* **REQUIRED WORK**:
Transcribe the entries below exactly, starting with the line that has "06/07/2015: 4 -> none" and stopping after the line that has "1965: none -> 12.8"; no pictures belong in the copy.
== DATASET EXTRACT ==
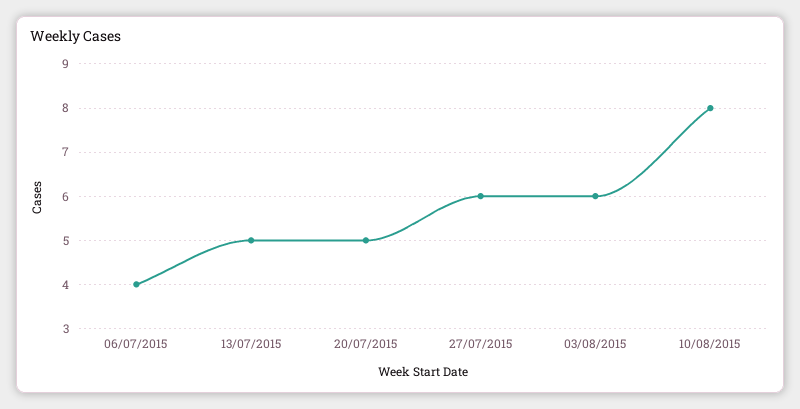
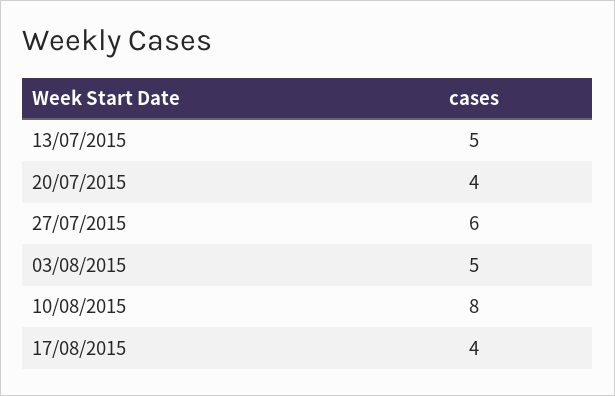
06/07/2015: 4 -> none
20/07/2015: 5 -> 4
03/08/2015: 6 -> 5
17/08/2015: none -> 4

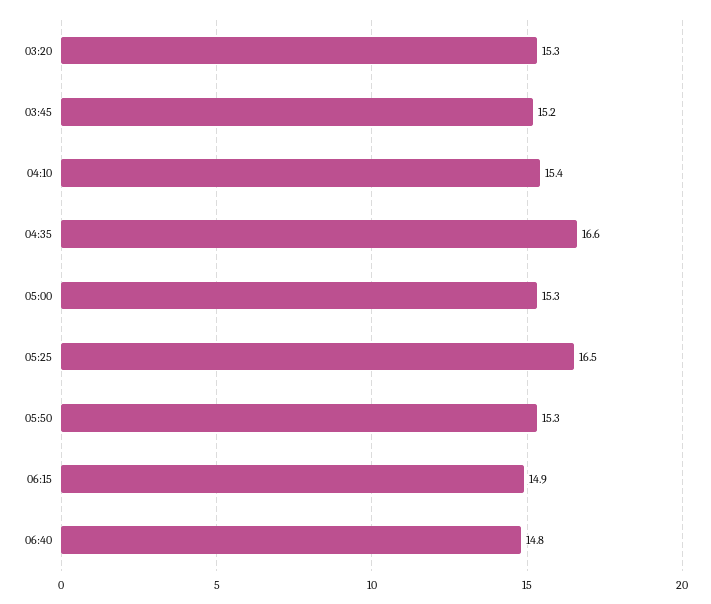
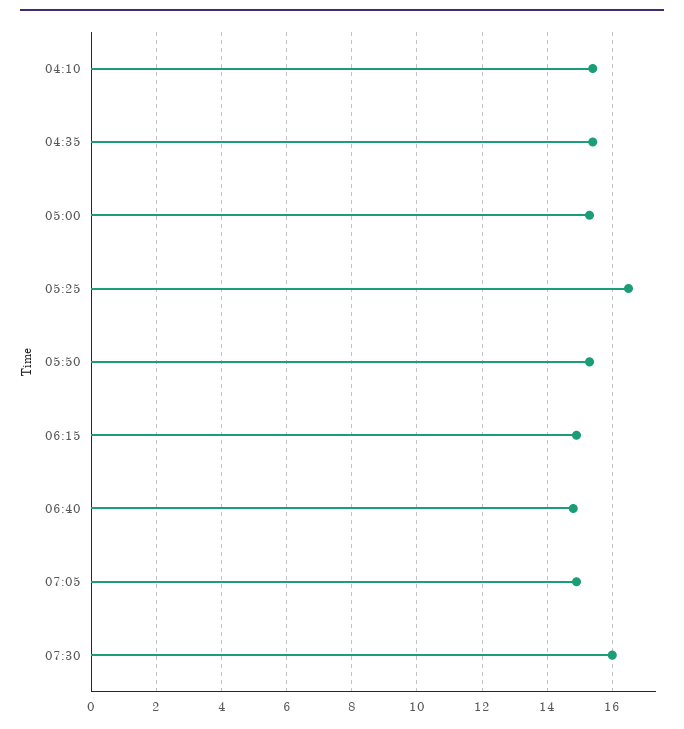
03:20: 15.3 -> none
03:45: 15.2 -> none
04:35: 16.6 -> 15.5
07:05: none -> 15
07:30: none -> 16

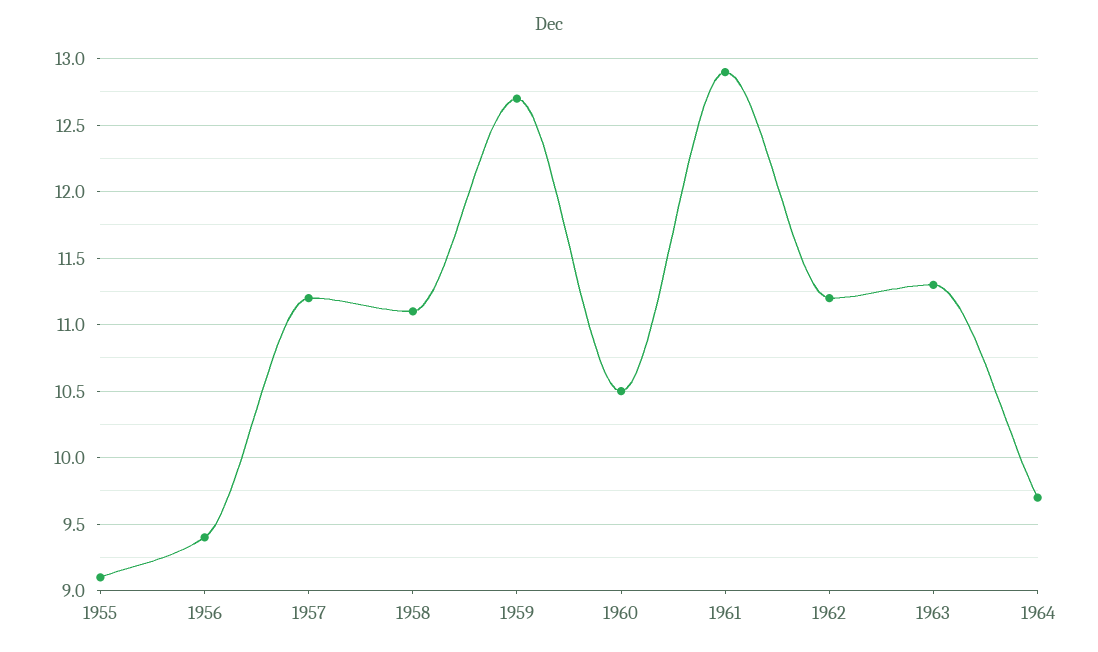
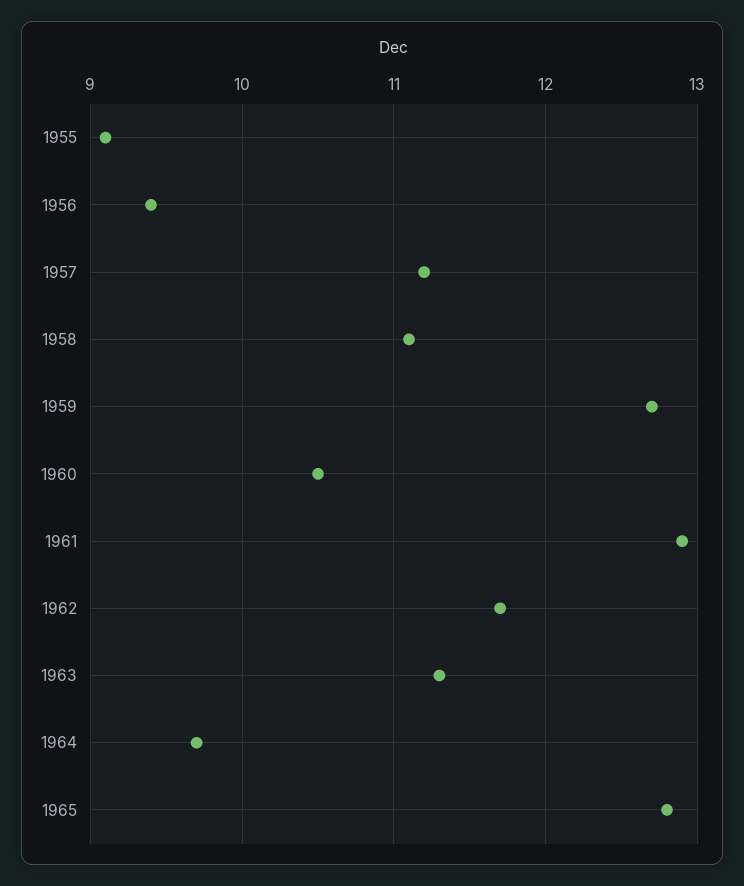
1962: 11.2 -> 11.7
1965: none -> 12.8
===
== DATASET EXTRACT ==
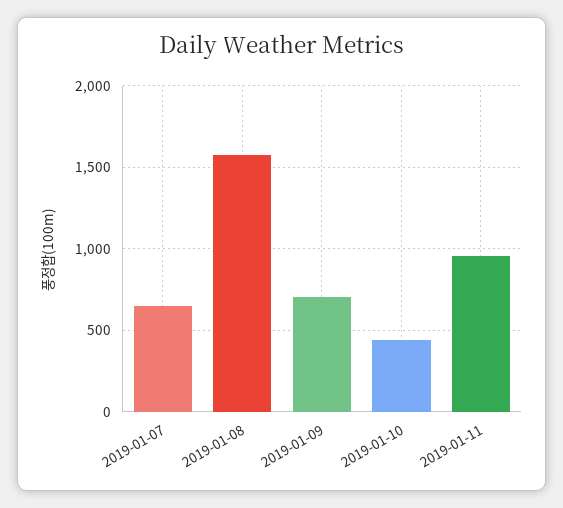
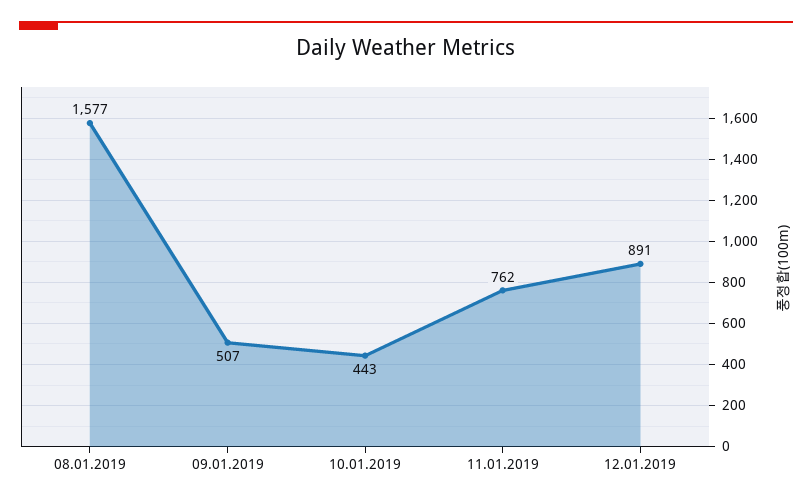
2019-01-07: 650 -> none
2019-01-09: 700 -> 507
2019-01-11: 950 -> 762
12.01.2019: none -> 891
===
== DATASET EXTRACT ==
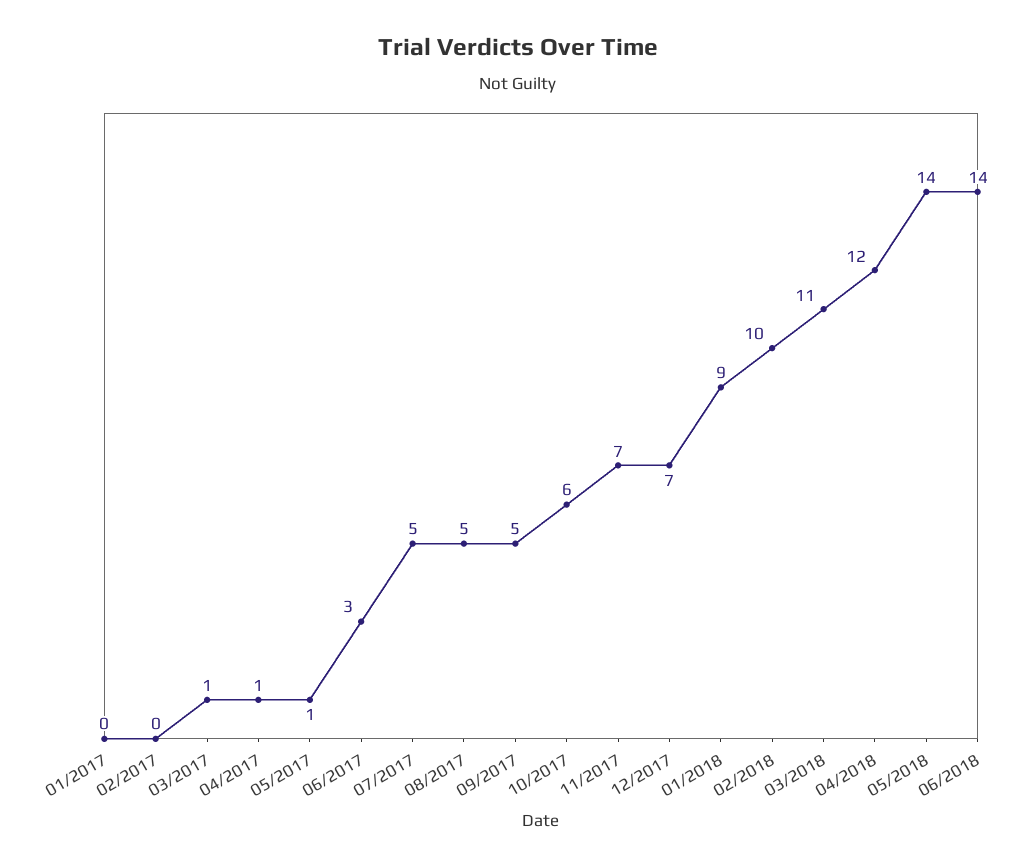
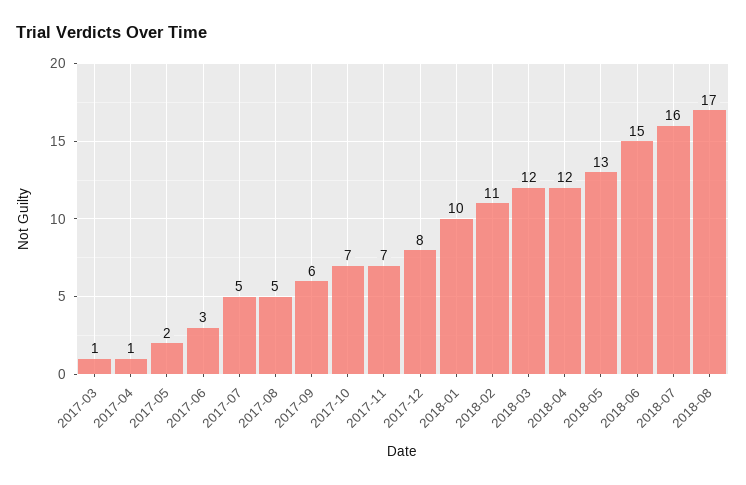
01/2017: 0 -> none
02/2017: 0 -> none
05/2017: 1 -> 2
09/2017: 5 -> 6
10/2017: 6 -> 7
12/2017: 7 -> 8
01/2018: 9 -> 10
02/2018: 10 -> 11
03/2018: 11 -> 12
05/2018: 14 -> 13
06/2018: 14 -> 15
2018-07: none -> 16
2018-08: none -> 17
===
* **EXPECTED OUTPUT**:
06/07/2015: 4 -> none
20/07/2015: 5 -> 4
03/08/2015: 6 -> 5
17/08/2015: none -> 4

03:20: 15.3 -> none
03:45: 15.2 -> none
04:35: 16.6 -> 15.5
07:05: none -> 15
07:30: none -> 16

1962: 11.2 -> 11.7
1965: none -> 12.8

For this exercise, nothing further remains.